[Modification records]
________________________

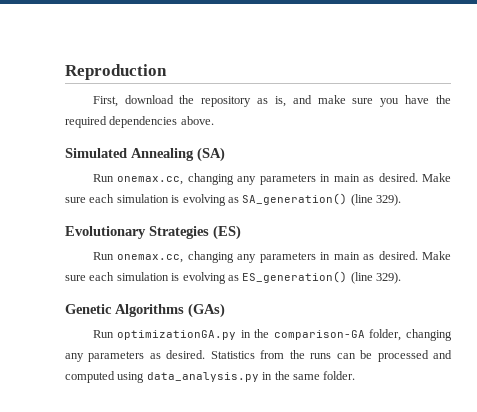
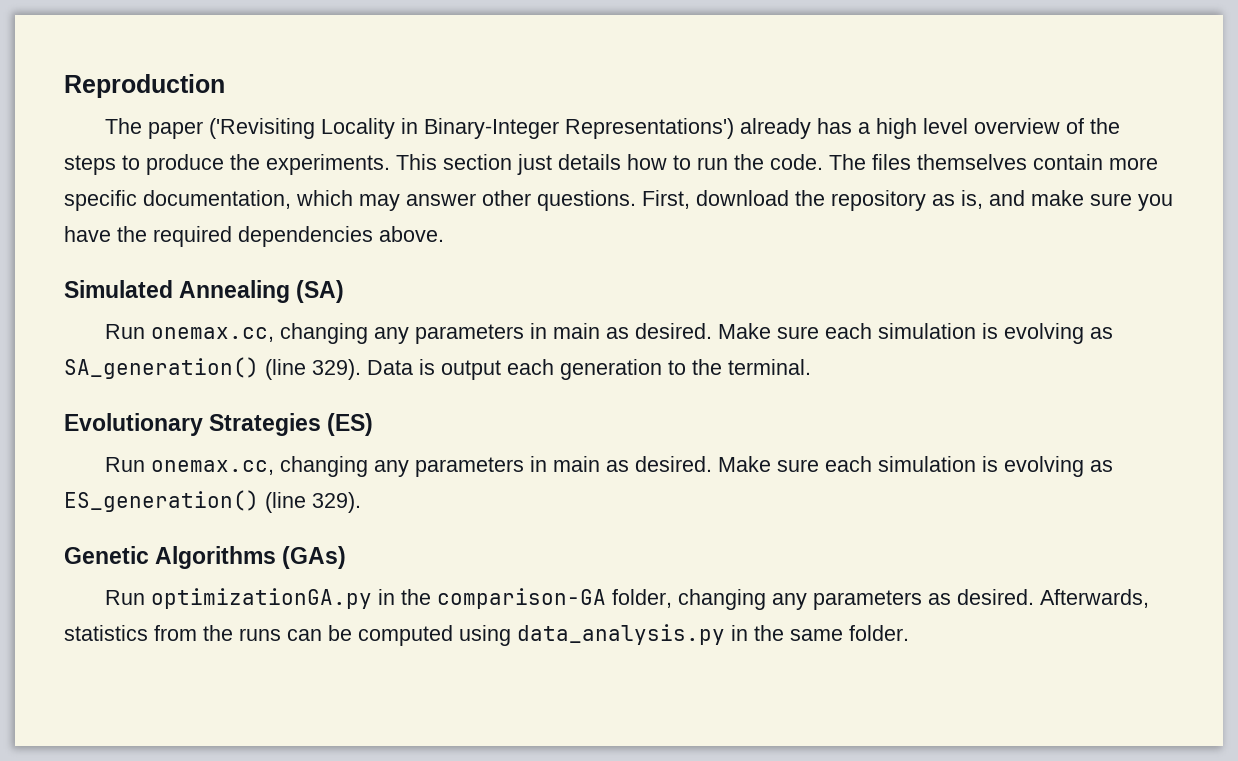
+ The paper ('Revisiting Locality in Binary-Integer Representations') already has a high level overview of the steps to produce the experiments. This section just details how to run the code. The files themselves contain more specific documentation, which may answer other questions.
+ Data is output each generation to the terminal.
- Statistics from the runs can be processed and computed using data_analysis.py in the same folder.
+ Afterwards, statistics from the runs can be computed using data_analysis.py in the same folder.

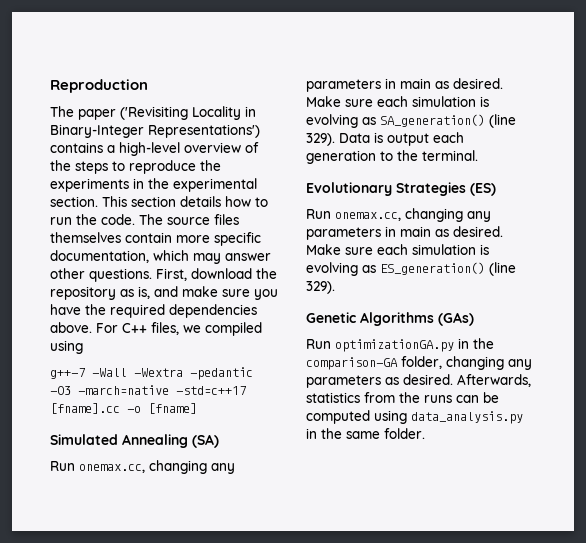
- The paper ('Revisiting Locality in Binary-Integer Representations') already has a high level overview of the steps to produce the experiments.
+ The paper ('Revisiting Locality in Binary-Integer Representations') contains a high-level overview of the steps to reproduce the experiments in the experimental section.
- This section just details how to run the code.
+ This section details how to run the code.
- The files themselves contain more specific documentation, which may answer other questions.
+ The source files themselves contain more specific documentation, which may answer other questions.
+ For C++ files, we compiled using
+ g++-7 -Wall -Wextra -pedantic -O3 -march=native -std=c++17 [fname].cc -o [fname]

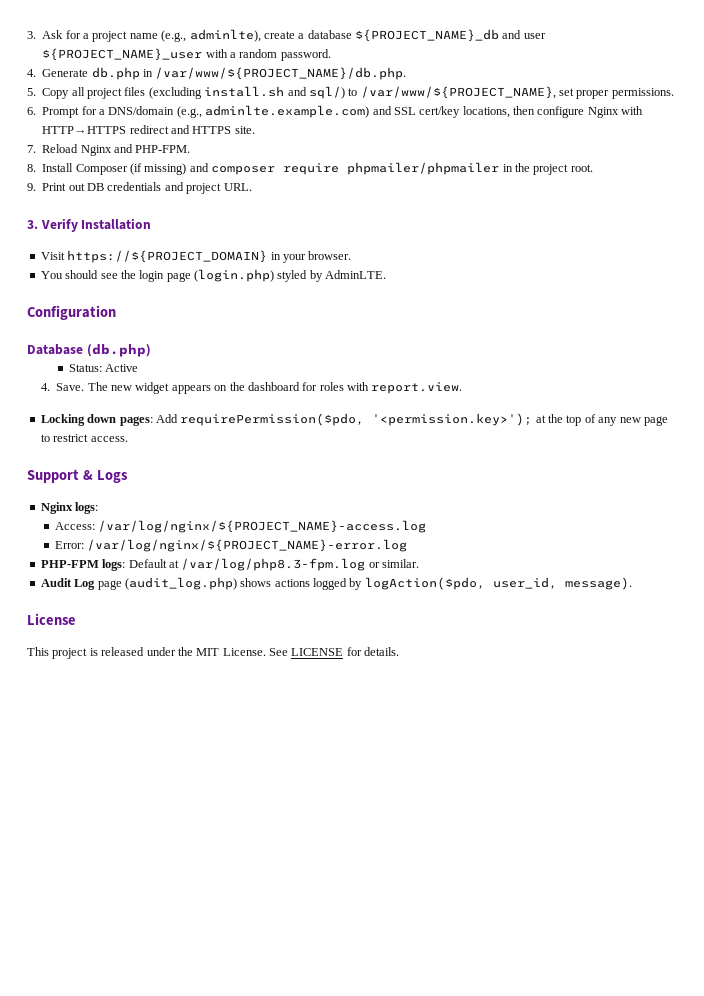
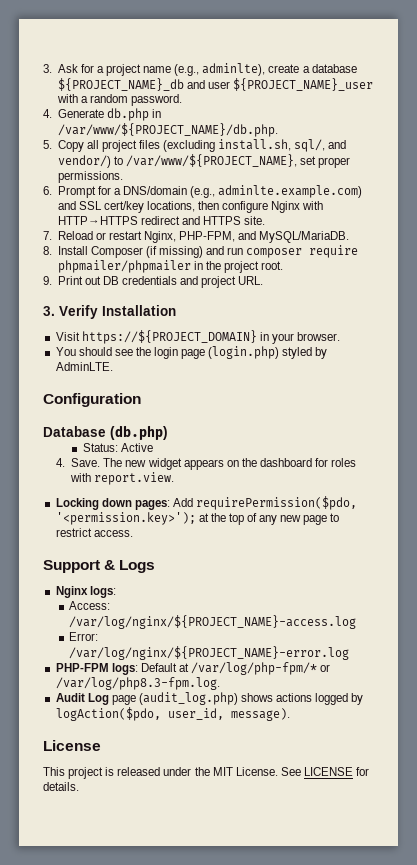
- 5. Copy all project files (excluding install.sh and sql/) to /var/www/${PROJECT_NAME}, set proper permissions.
+ 5. Copy all project files (excluding install.sh, sql/, and vendor/) to /var/www/${PROJECT_NAME}, set proper permissions.
- 7. Reload Nginx and PHP-FPM.
+ 7. Reload or restart Nginx, PHP-FPM, and MySQL/MariaDB.
- 8. Install Composer (if missing) and composer require phpmailer/phpmailer in the project root.
+ 8. Install Composer (if missing) and run composer require phpmailer/phpmailer in the project root.
- PHP-FPM logs: Default at /var/log/php8.3-fpm.log or similar.
+ PHP-FPM logs: Default at /var/log/php-fpm/* or /var/log/php8.3-fpm.log.

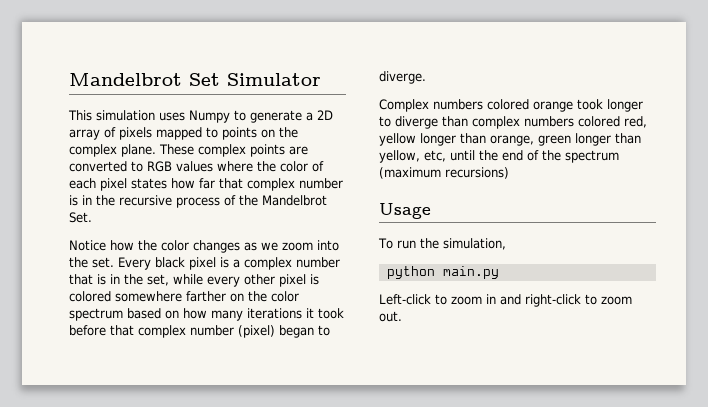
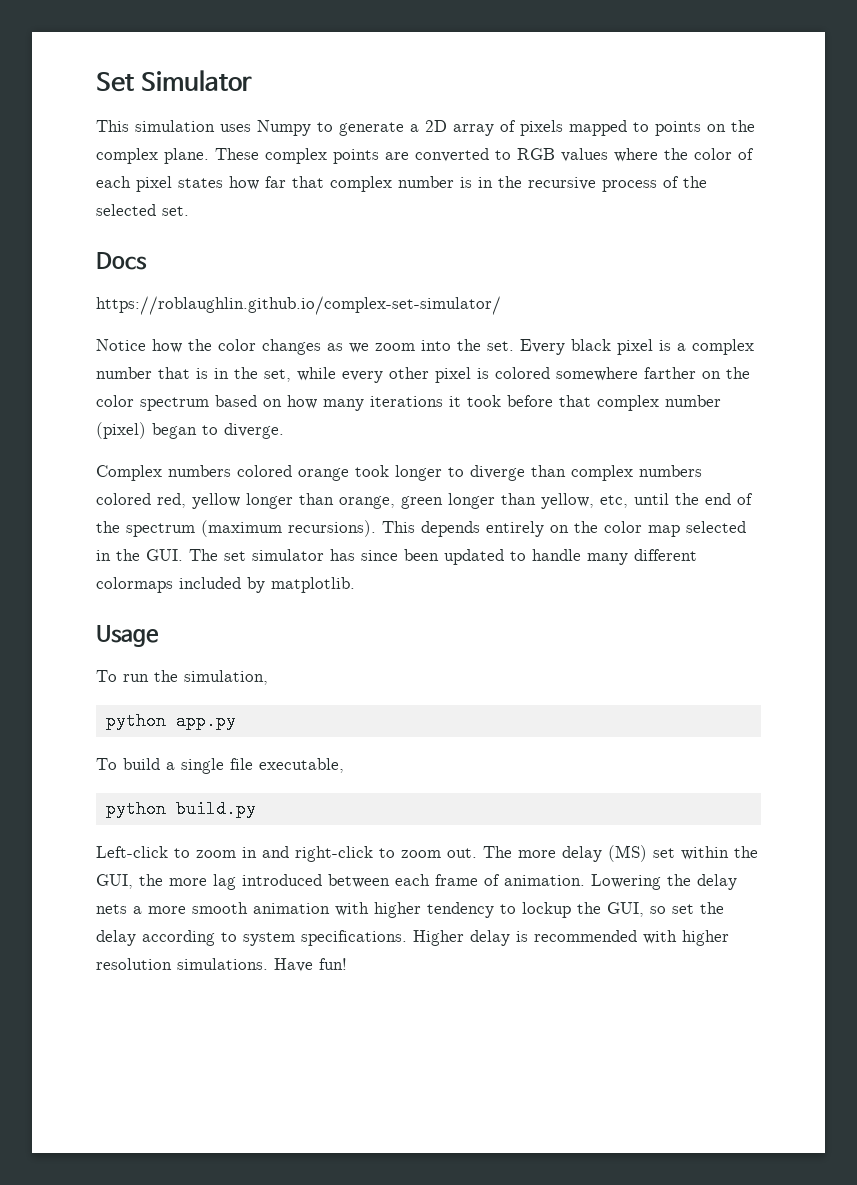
- Mandelbrot Set Simulator
+ Set Simulator
- These complex points are converted to RGB values where the color of each pixel states how far that complex number is in the recursive process of the Mandelbrot Set.
+ These complex points are converted to RGB values where the color of each pixel states how far that complex number is in the recursive process of the selected set.
+ Docs
+ https://roblaughlin.github.io/complex-set-simulator/
- Complex numbers colored orange took longer to diverge than complex numbers colored red, yellow longer than orange, green longer than yellow, etc, until the end of the spectrum (maximum recursions)
+ Complex numbers colored orange took longer to diverge than complex numbers colored red, yellow longer than orange, green longer than yellow, etc, until the end of the spectrum (maximum recursions). This depends entirely on the color map selected in the GUI. The set simulator has since been updated to handle many different colormaps included by matplotlib.
- python main.py
+ python app.py
+ To build a single file executable,
+ python build.py
+ The more delay (MS) set within the GUI, the more lag introduced between each frame of animation. Lowering the delay nets a more smooth animation with higher tendency to lockup the GUI, so set the delay according to system specifications. Higher delay is recommended with higher resolution simulations. Have fun!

________________________

Omit the pictures and reproduce the records above exactly.

+ The paper ('Revisiting Locality in Binary-Integer Representations') already has a high level overview of the steps to produce the experiments. This section just details how to run the code. The files themselves contain more specific documentation, which may answer other questions.
+ Data is output each generation to the terminal.
- Statistics from the runs can be processed and computed using data_analysis.py in the same folder.
+ Afterwards, statistics from the runs can be computed using data_analysis.py in the same folder.

- The paper ('Revisiting Locality in Binary-Integer Representations') already has a high level overview of the steps to produce the experiments.
+ The paper ('Revisiting Locality in Binary-Integer Representations') contains a high-level overview of the steps to reproduce the experiments in the experimental section.
- This section just details how to run the code.
+ This section details how to run the code.
- The files themselves contain more specific documentation, which may answer other questions.
+ The source files themselves contain more specific documentation, which may answer other questions.
+ For C++ files, we compiled using
+ g++-7 -Wall -Wextra -pedantic -O3 -march=native -std=c++17 [fname].cc -o [fname]

- 5. Copy all project files (excluding install.sh and sql/) to /var/www/${PROJECT_NAME}, set proper permissions.
+ 5. Copy all project files (excluding install.sh, sql/, and vendor/) to /var/www/${PROJECT_NAME}, set proper permissions.
- 7. Reload Nginx and PHP-FPM.
+ 7. Reload or restart Nginx, PHP-FPM, and MySQL/MariaDB.
- 8. Install Composer (if missing) and composer require phpmailer/phpmailer in the project root.
+ 8. Install Composer (if missing) and run composer require phpmailer/phpmailer in the project root.
- PHP-FPM logs: Default at /var/log/php8.3-fpm.log or similar.
+ PHP-FPM logs: Default at /var/log/php-fpm/* or /var/log/php8.3-fpm.log.

- Mandelbrot Set Simulator
+ Set Simulator
- These complex points are converted to RGB values where the color of each pixel states how far that complex number is in the recursive process of the Mandelbrot Set.
+ These complex points are converted to RGB values where the color of each pixel states how far that complex number is in the recursive process of the selected set.
+ Docs
+ https://roblaughlin.github.io/complex-set-simulator/
- Complex numbers colored orange took longer to diverge than complex numbers colored red, yellow longer than orange, green longer than yellow, etc, until the end of the spectrum (maximum recursions)
+ Complex numbers colored orange took longer to diverge than complex numbers colored red, yellow longer than orange, green longer than yellow, etc, until the end of the spectrum (maximum recursions). This depends entirely on the color map selected in the GUI. The set simulator has since been updated to handle many different colormaps included by matplotlib.
- python main.py
+ python app.py
+ To build a single file executable,
+ python build.py
+ The more delay (MS) set within the GUI, the more lag introduced between each frame of animation. Lowering the delay nets a more smooth animation with higher tendency to lockup the GUI, so set the delay according to system specifications. Higher delay is recommended with higher resolution simulations. Have fun!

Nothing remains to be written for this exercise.